More than words, the Borgo dialogue put forward a series of proposed actions. One was the "people's determined contributions" -- a series of individual and community commitments to climate actions -- as a counterpoint to countries' nationally determined contributions, which if fully implemented would hold global warming between 2.3 C and 2.8 C, with average temperature rise likely to exceed 1.5 C in the next decade.
"It is not about letting politicians off the hook but about generating a tsunami of planetary action from the grassroots up," Gold said. "That action is there, especially amongst the faiths, but now is the moment to make it visible so as [to] galvanize more."
Ethics post-COP30
Where the GES goes after COP30 is uncertain. There have been calls to make it a part of the official process in years ahead.
"We need a decision in this COP to say the Global Ethical Stocktake will continue to the next [COP]," Gold said during an interview with the climate action group We Don't Have Time.
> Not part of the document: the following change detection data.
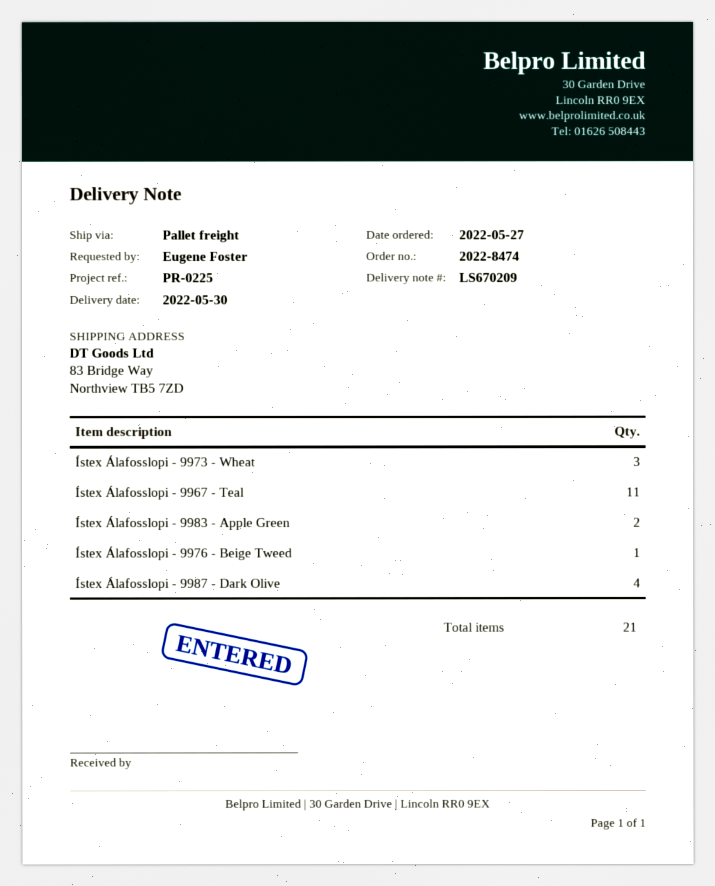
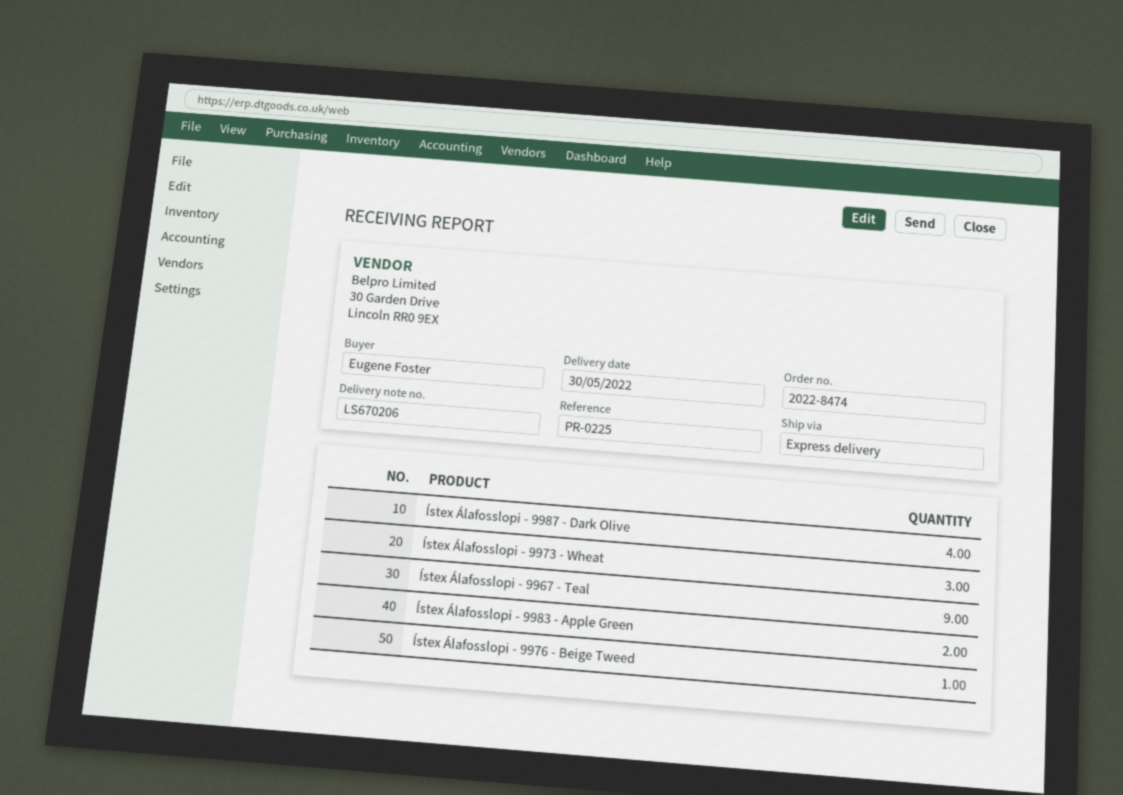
delivery note number: LS670209 -> LS670206
shipping method: pallet freight -> express
Ístex Álafosslopi - 9967 - Teal: 11 -> 9

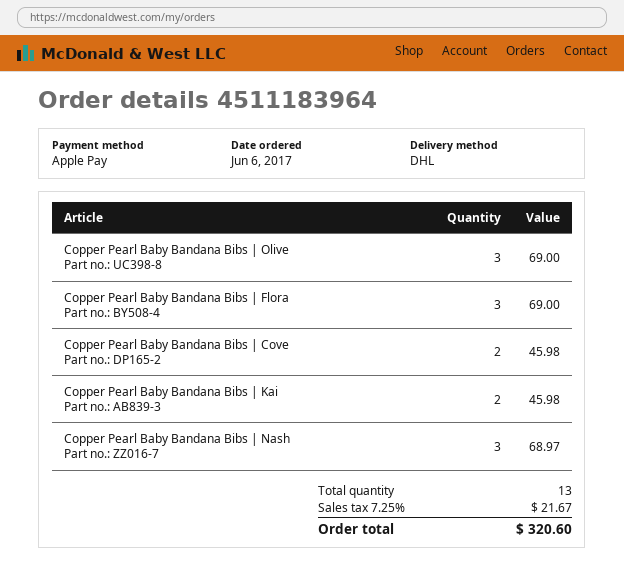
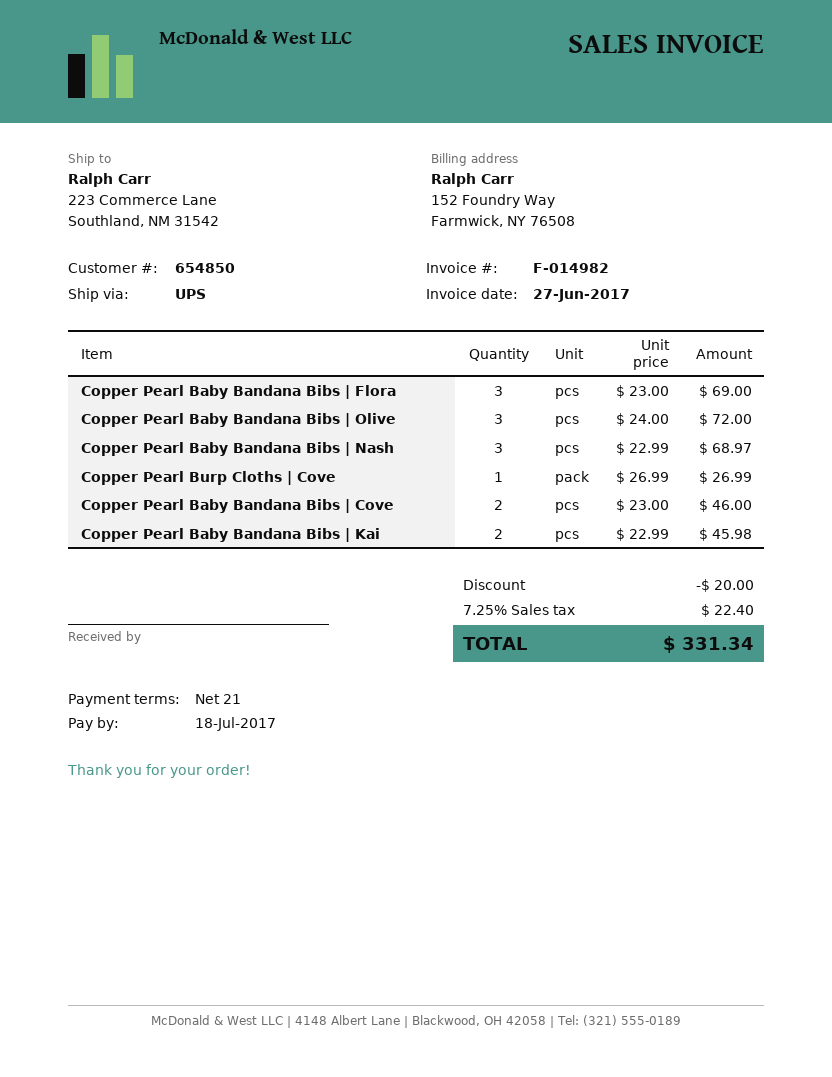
shipping method: DHL -> UPS
Copper Pearl Baby Bandana Bibs | Olive: 3 for 69.00 -> 3 for 72.00
Copper Pearl Baby Bandana Bibs | Cove: 2 for 45.98 -> 2 for 46.00
Copper Pearl Burp Cloths | Cove: none -> 1 for 26.99
discount: none -> 20.00
tax: 7.25% = 21.67 -> 7.25% = 22.40
total: 320.60 -> 331.34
For Gold, a Scottish-born Catholic, the GES provides a way for civil society and the people to have a greater voice in the climate talks. Polls have shown 80% to 89% of people globally want governments to take stronger action on climate change.
Since their conception in October, Laudato Si' Movement has collected 1,500 People's Determined Contributions. It aims to present a collective contribution from the global Catholic Church at COP31 primarily through commitments to the Vatican's Laudato Si' Action Platform. In addition, it has partnered with the Global Citizens' Assembly to expand the initiative beyond the faith community.
"The way to restore ambition of Paris is for the non-state actors -- like the faiths, like the business community, like broader civil society, cultural institutions -- to have a collective mechanism to show our commitment," Gold said during the We Don't Have Time interview.
Increasingly, many see the Global Ethical Stocktake as a cog in that mechanism.
"This feels like the thing that could actually really help push and boost everything," Cook said. "This recognition that we can't silo off technical and financial shifts from what it means to be a human, which is to respond to things through our moral frameworks, through our ethical frameworks, and ultimately, through our beliefs and through our faith."